A House of Prayer for All Races

I was privileged the last few days to be in Phoenix, Arizona. (What an amazing place -- the sunshine and the cloudless sky!) The Episcopal Church's House of Bishops took a group down to the border with Mexico, to look at the issue of migration. I was very touched by the stories that we heard; one migrant herself came and spoke with us. I saw those water tanks that they put in the desert so that people, as they travel through, don't die of thirst, but find sustenance.

What came to my mind is that, for some time, I've believed that our exposition of the cleansing of the temple has missed the point. The cleansing of the temple was not a statement against capitalism. The cleansing of the temple was a statement against racism.

What was going on there was they had taken the Court of the Gentiles, the court of the other races, [which] allowed them to draw near to the God of Israel, to worship him, and they had filled that Court of the Gentiles with [commercial] stalls that prevented them from doing that. And Jesus clears the stalls out -- because they've denied the other races their sacred space to draw close to the God of Israel. If you think this is fanciful, then simply go to the two quotations that Jesus used from Jeremiah and Isaiah; the Isaiah quotation is all about the stranger in the land coming to the house of the Lord to worship him with joy.

Jesus says my house of prayer, should be a house of prayer for all races -- you've made it a "den of thieves". Why is it that in 2,000 years of Christian theology we've emphasized the "den of thieves" and not all races? My house should be a house of prayer for every race. And then in Mark's gospel there is a throwaway line which nobody ever explains, which gives the clue to what Jesus did. After having cleansed the temple, he then, we're told, lets nobody move through it. Why is that? Because he restores the sacredness of the space to the other races, so that they might draw near to worship the God of Israel.

So I am impressed to see the house of bishops of the Episcopal Church here, wrestle with migration, which is not just an American issue, it affects the whole world. I remember at school years ago someone saying: The big issue of the future will be the migration of people. And, of course, it is because of climate change that people are moving -- because the climate is changing, ruining the harvest, droughts, floods, disturbing the balance of the earth. People are no longer able to live in the land in which they have grown up.

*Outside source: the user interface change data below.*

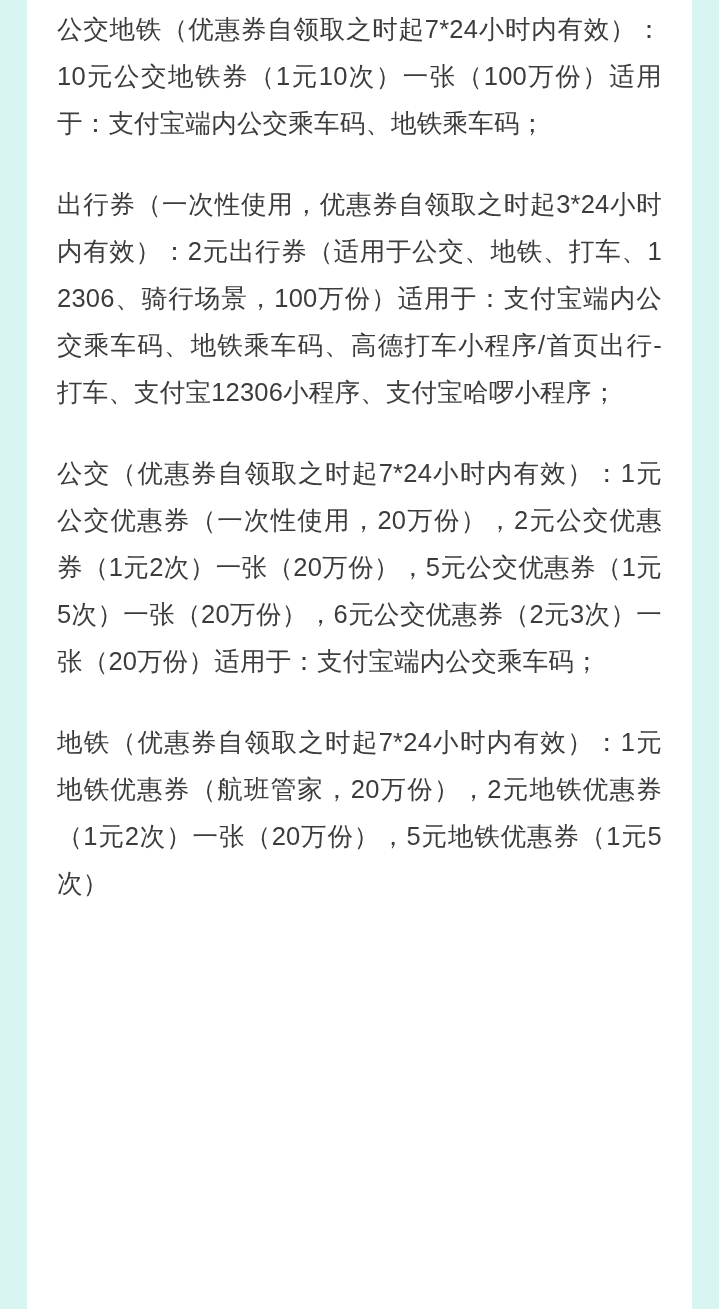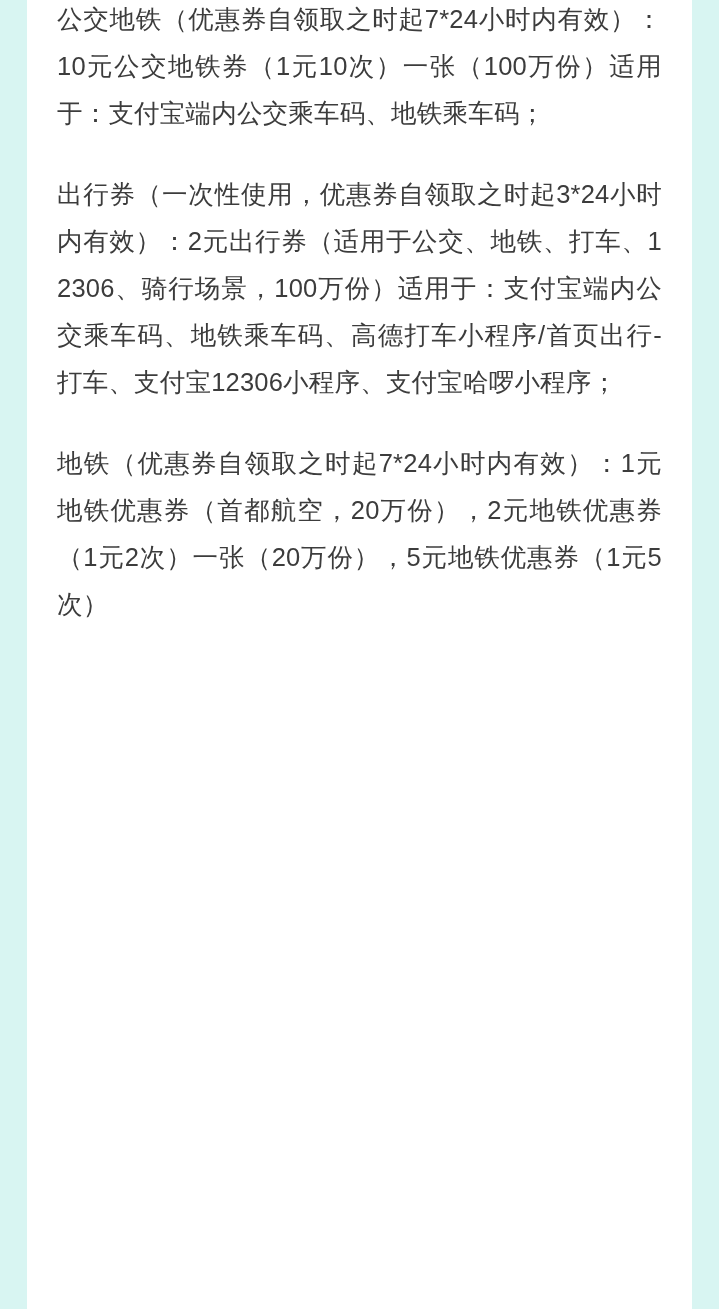"公交地铁（优惠券自领取之时起7*24小时内有效）：10元公交地铁券（1元10次）" .card { padding: 8px 30px -> 18px 30px }
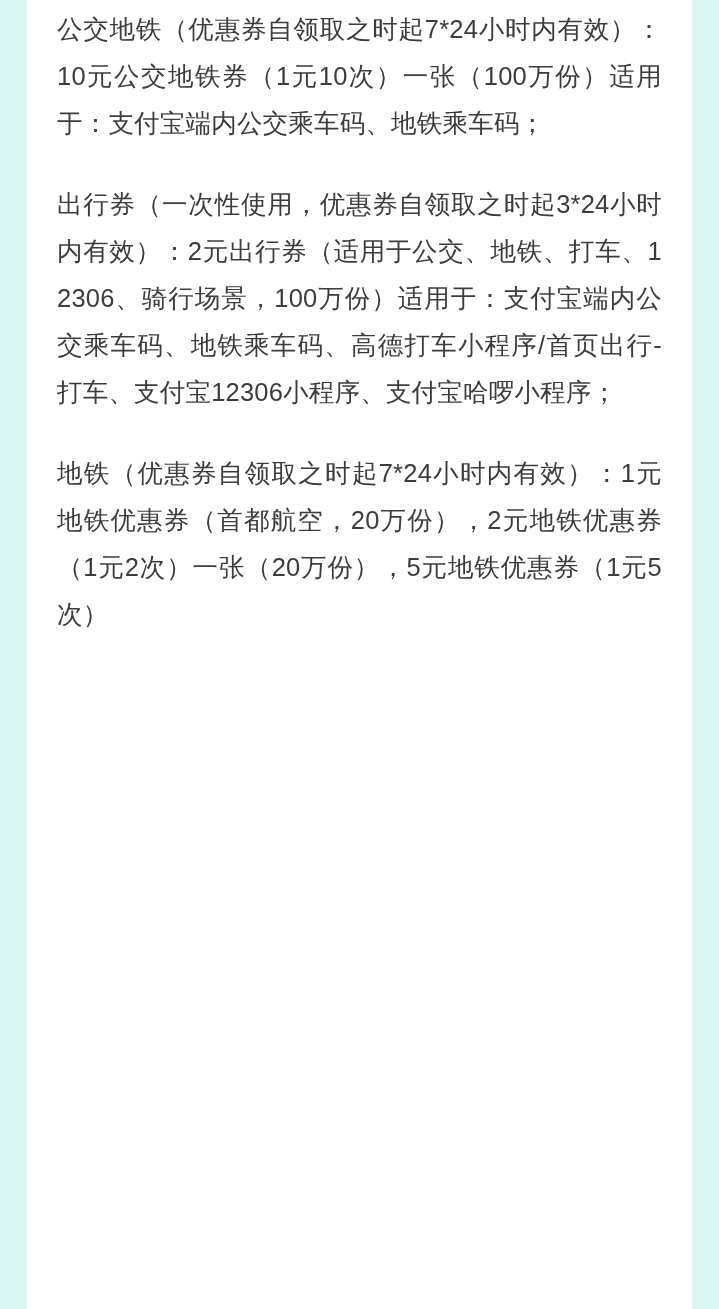"公交（优惠券自领取之时起7*24小时内有效）：1元公交优惠券（一次性使用，20万" p.para { html: none -> <p>公交（优惠券自领取之时起7*24小时内有效）：1元公交优惠券（一次性使用，20万份），2元公交优惠券（1元2次）一张（20万份），5元公交优惠券（1元5次）一张（20万份），6元公交优惠券（2元3次）一张（20万份）适用于：支付宝端内公交乘车码；</p> }
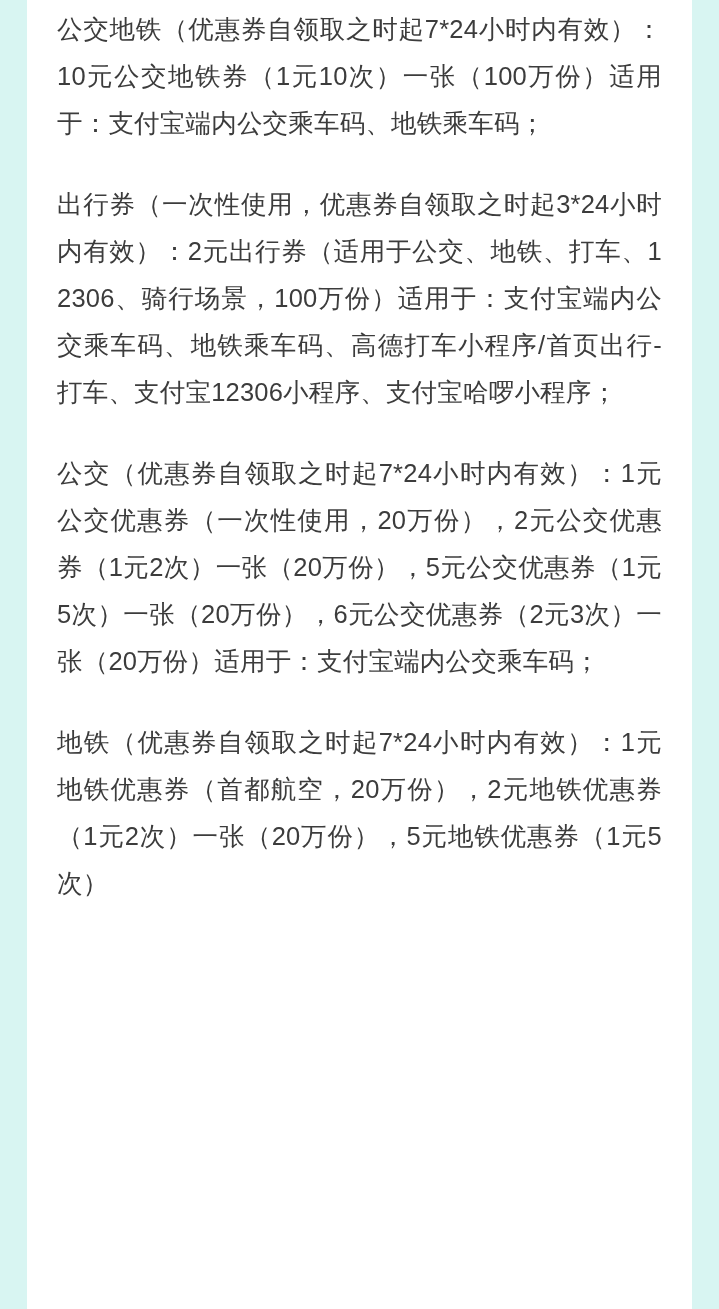"地铁（优惠券自领取之时起7*24小时内有效）：1元地铁优惠券（首都航空，20万份" p.para { text: 首都航空 -> 航班管家 }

[This blog post is an excerpt from a transcription of an address given by Bishop James Jones at Sojourners' September 20, 2010 Climate Change Roundtable.]

Bishop James Jones is an Anglican bishop of Liverpool, England, and author of Jesus and the Earth (SPCK), which looks at the relationship between Christianity and the environment. Additionally, he established and chaired the governing body of the Academy of St. Francis of Assisi in Liverpool, which is jointly sponsored by the Catholic and Anglican Dioceses. It is the first academy in Britain to specialize in the environment. A second academy dedicated to sustainability will open next year for 1,600 11-to-18 year-olds.